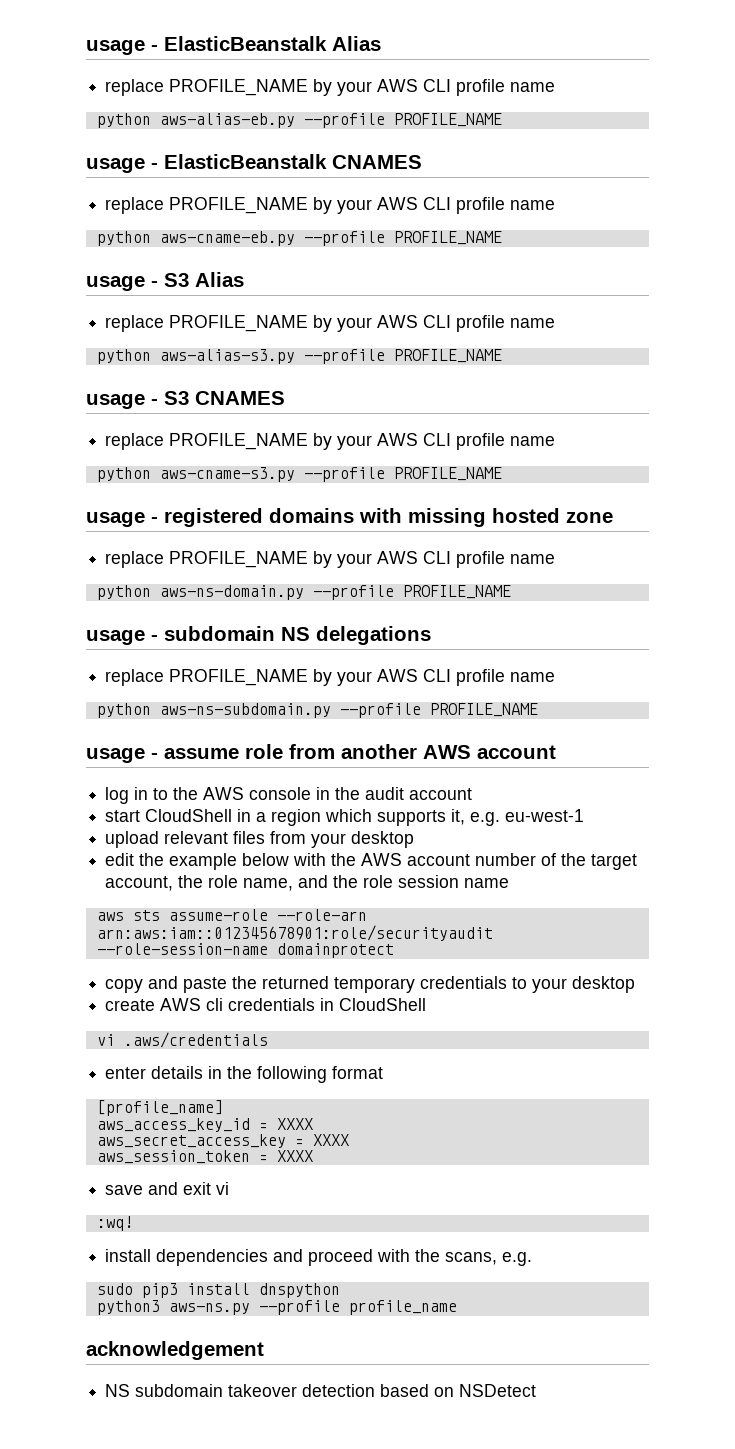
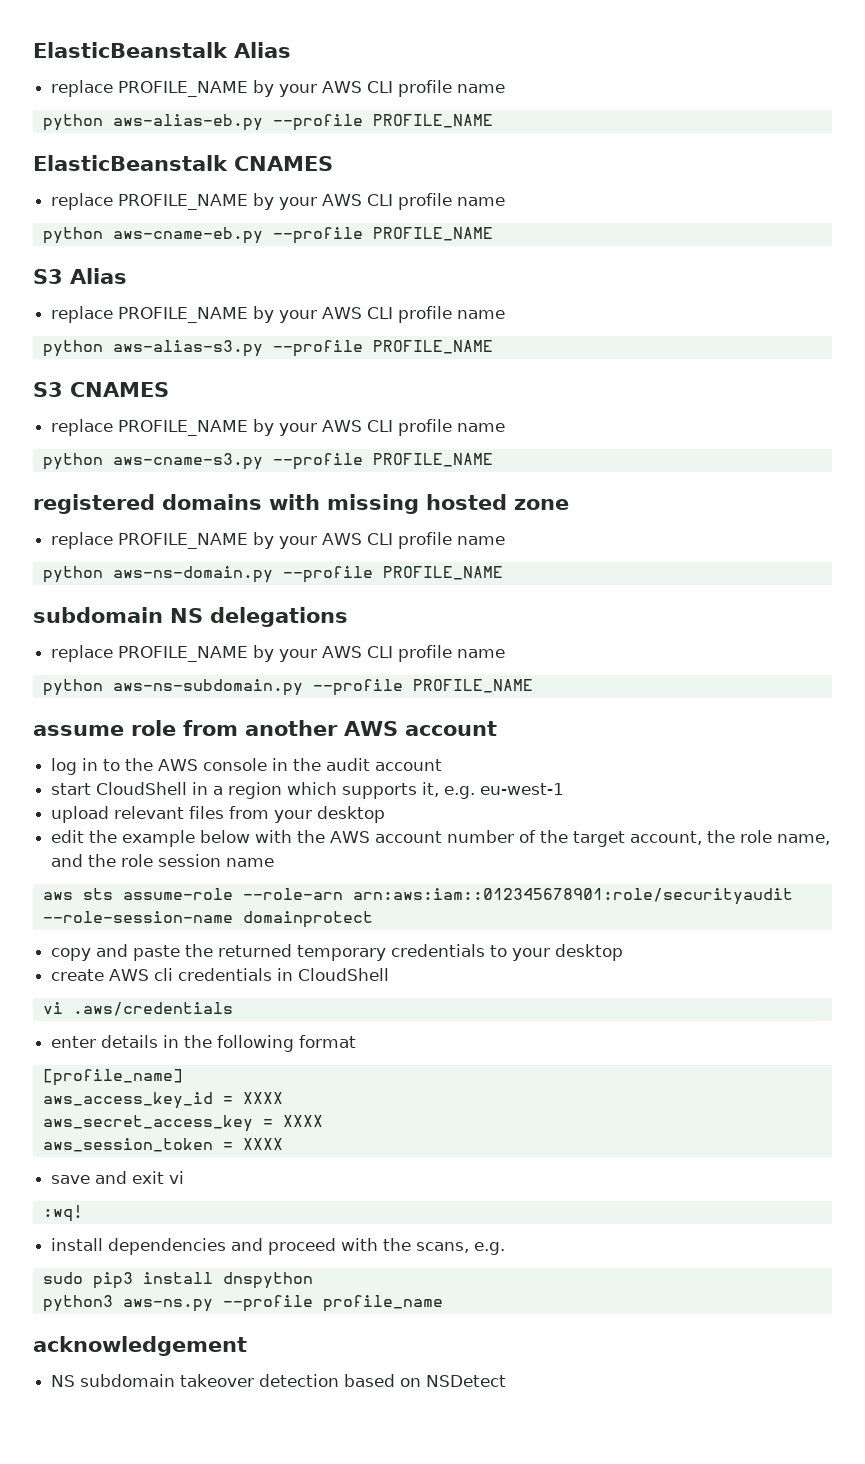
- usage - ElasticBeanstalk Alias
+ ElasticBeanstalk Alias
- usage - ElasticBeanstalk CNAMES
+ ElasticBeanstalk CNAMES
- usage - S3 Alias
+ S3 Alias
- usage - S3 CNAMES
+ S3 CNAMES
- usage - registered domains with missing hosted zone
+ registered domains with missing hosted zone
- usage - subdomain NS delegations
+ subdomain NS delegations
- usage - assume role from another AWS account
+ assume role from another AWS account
⁂
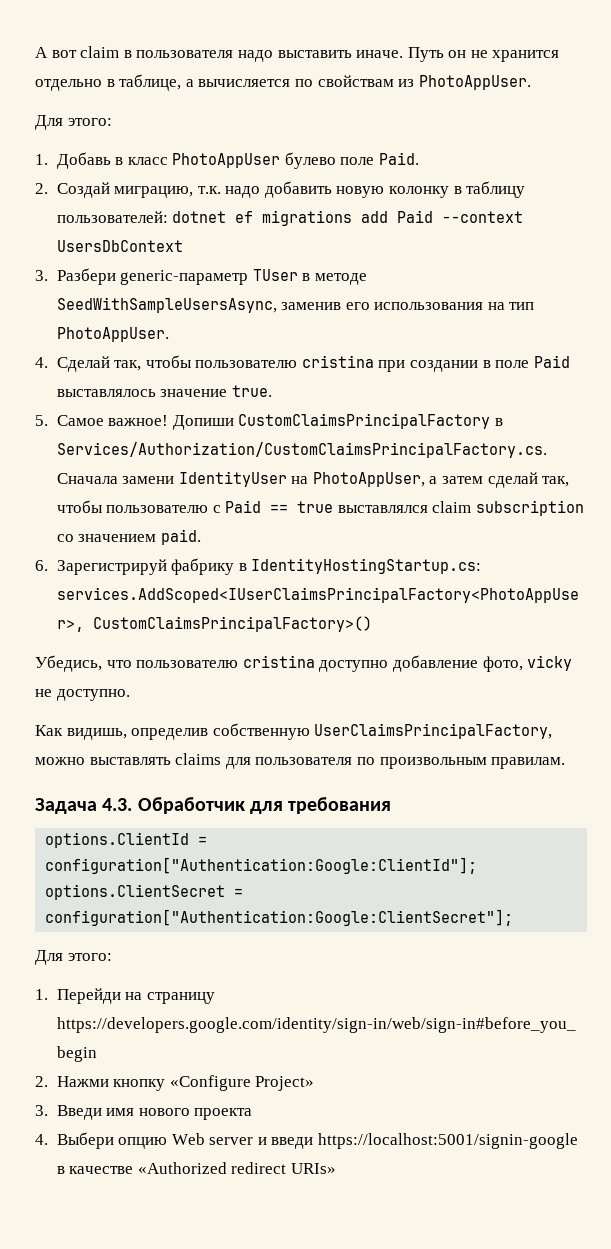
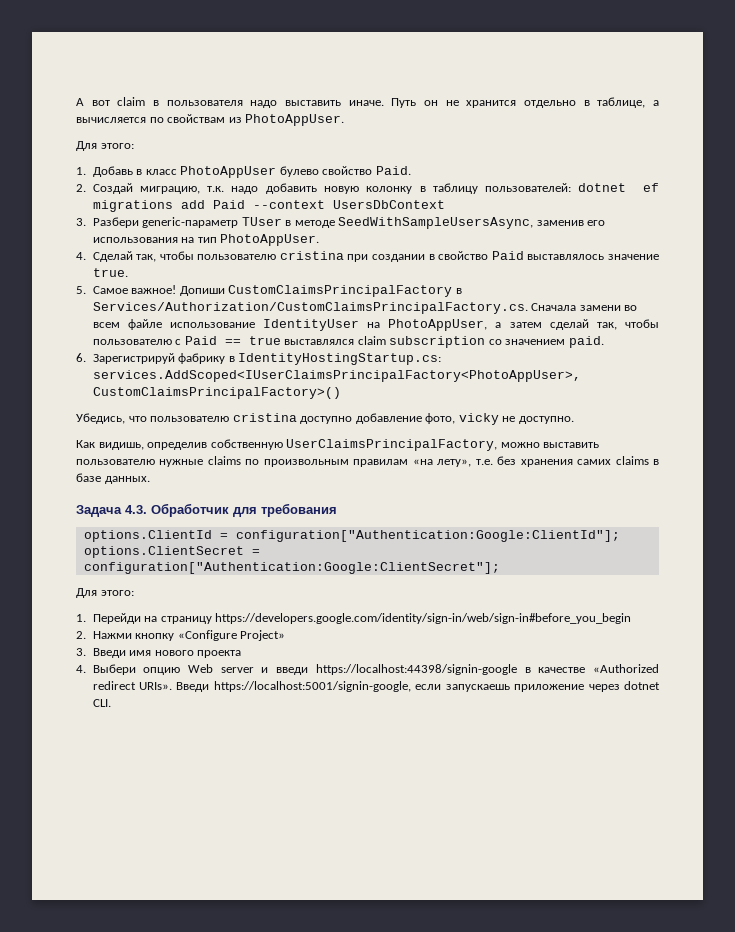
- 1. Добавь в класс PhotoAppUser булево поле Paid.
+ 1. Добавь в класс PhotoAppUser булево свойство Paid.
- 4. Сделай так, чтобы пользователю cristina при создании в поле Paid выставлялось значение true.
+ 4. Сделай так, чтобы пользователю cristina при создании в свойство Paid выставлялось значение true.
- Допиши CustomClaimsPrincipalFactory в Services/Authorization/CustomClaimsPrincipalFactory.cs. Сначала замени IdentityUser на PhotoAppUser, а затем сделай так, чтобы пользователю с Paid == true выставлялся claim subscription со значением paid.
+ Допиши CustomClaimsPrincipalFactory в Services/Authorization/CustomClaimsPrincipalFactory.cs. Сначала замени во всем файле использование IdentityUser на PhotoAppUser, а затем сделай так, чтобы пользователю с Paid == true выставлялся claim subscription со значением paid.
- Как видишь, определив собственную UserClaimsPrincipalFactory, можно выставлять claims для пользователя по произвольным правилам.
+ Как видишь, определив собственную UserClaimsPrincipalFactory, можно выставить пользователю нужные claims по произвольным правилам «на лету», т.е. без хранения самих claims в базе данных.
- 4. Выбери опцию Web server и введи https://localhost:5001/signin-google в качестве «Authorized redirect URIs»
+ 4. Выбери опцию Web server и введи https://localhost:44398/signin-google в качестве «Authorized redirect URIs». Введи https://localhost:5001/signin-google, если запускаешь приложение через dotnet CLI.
⁂
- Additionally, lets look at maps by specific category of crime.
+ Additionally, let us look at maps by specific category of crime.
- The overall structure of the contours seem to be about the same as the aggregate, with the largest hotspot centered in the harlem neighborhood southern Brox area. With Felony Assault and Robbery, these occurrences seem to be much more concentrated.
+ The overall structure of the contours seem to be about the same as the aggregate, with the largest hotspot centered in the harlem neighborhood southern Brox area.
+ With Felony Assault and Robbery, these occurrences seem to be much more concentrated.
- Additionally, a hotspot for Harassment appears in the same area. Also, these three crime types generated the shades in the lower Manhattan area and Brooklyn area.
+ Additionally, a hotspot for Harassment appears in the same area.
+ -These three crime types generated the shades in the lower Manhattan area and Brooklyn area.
⁂
■ **About this task**
In the data above, retype exactly and only the lines between the one holding "- 4. Сделай" and the one holding "свойство Paid выставлялось значение true.", inclusive.

■ **Task response**
- 4. Сделай так, чтобы пользователю cristina при создании в поле Paid выставлялось значение true.
+ 4. Сделай так, чтобы пользователю cristina при создании в свойство Paid выставлялось значение true.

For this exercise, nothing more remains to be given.